Ultimate Weapon (McClouds & Friends #6)(70)
People passed by without noticing him lurking motionless in the dark. Then a couple came ambling by. The tall, fair-haired man’s face was revealed in a beam of light slicing through the tree boughs. Sean McCloud and his wife, Liv. Sean spotted him and turned off the path. He guided his wife across the frosted grass until they stood before him.
The man’s piercing eyes made Val squirm. The picture he made revealed too much. Him sitting like an * with no coat outside a woman’s closed door. Hands filled with a bristling array of Steele’s deadly hair ornaments. A whining, hungry dog hoping to be let in.
Begging for scraps.
“What are you doing out here in the cold?” McCloud demanded.
Val’s long exhalation made a vaporous cloud in front of his face. “Standing guard,” he said.
His wife, a luscious, buxom brunette, gave him a polite but suspicious look. “If there’s any woman on earth who can look out for herself, it’s Tam,” she said.
Val acknowledged that with a shrug. “Overkill.”
McCloud grunted. “Well, then. You’ve got your work cut out for you.” He hesitated, looking puzzled. “Good luck,” he added. “I think.”
Val inclined his head. The couple turned and walked on. McCloud threw a troubled glance back over his shoulder. The low murmur of their voices faded into the darkness.
He was good at telling lies. The trick was to enter so completely into whatever role he was playing, he practically believed them himself even as he told them. But what he had said to Steele was not a lie. He had blurted out the raw truth to her. More truth than he’d ever told to anyone, even Imre. Braided together with half-truths, yes, but even so.
I’ve never wanted anything the way I want you. The truth of those words reverberated through him, an explosion from within. It blasted his whole relationship to the world out of alignment. A dangerous secret.
Dangerous secrets are beautiful, don’t you agree? He had taken Steele’s words in Shibumi as meaningless banter, but now, they rang in his head, as a fundamental truth. Imre had always been his dangerous secret. A treasure that he had to hide just so it could survive.
Most people had to hide their ugliness, their shame. With him, the situation was inverted. He had to keep the beautiful things secret.
Or else risk finding them dead on the bathroom floor.
Ironic. A man like him compelled by an irrational longing to protect Steele, instead of exploiting her.

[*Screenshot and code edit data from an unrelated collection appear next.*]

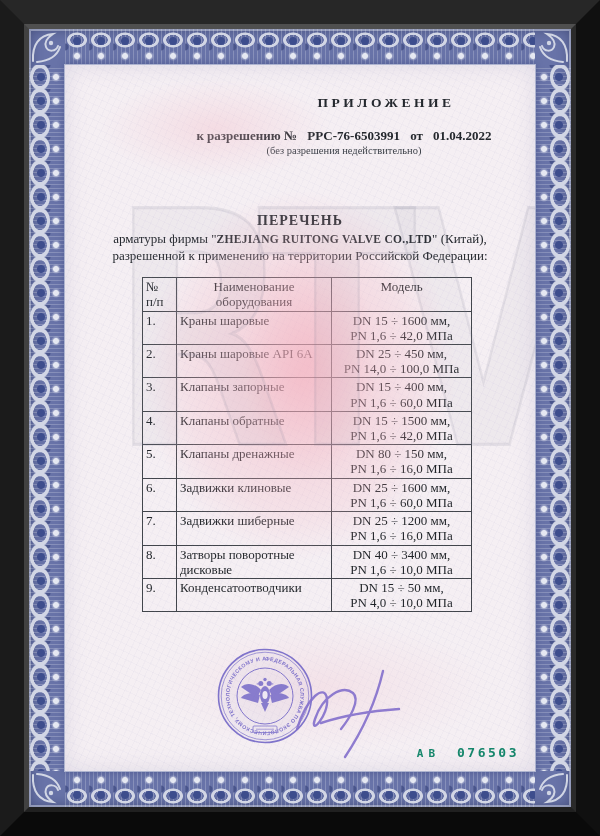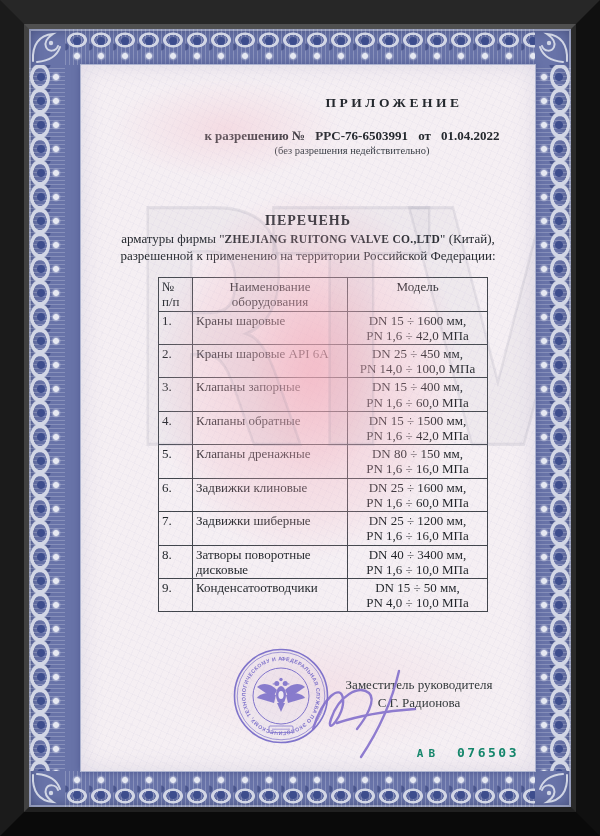--- a/index.html
+++ b/index.html
@@ -60,7 +60,6 @@
     background:#f5eff3;
     box-shadow:0 0 0 1px #aeb4cf, 0 0 7px rgba(40,50,110,.5), inset 0 0 22px rgba(120,120,170,.18);
     overflow:hidden;
-    margin-left:16px;
   }
   .paper::before{ 
     content:"";position:absolute;inset:0;pointer-events:none;

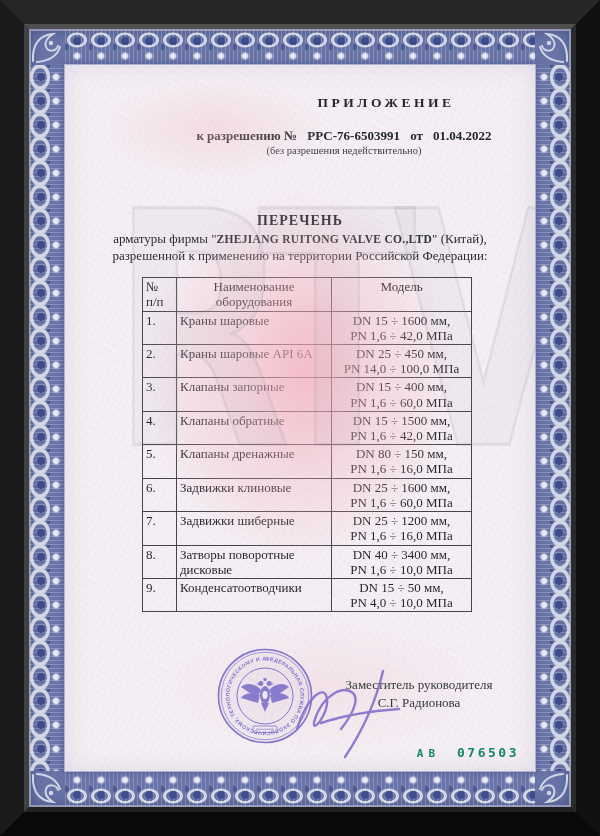--- a/index.html
+++ b/index.html
@@ -358,10 +358,6 @@
           </g>
         </svg>
 
-        <div class="signer">
-          <div>Заместитель руководителя</div>
-          <div>С.Г. Радионова</div>
-        </div>
 
         <div class="serial">
           <span class="series">АВ</span>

A dangerous secret, indeed. Like her jewel-studded pendant earring bombs. Her taser necklace. It was an urge he would have to keep secret even from her.
He sensed very strongly that she would not welcome it.
The key rattled in the heavy metal door, jolting Imre out of his deep contemplation. He had been mentally walking through the rooms of the Uffizi Gallery, looking at all the pictures he could call to mind. Which was to say, all of them, though his favorites were the clearest.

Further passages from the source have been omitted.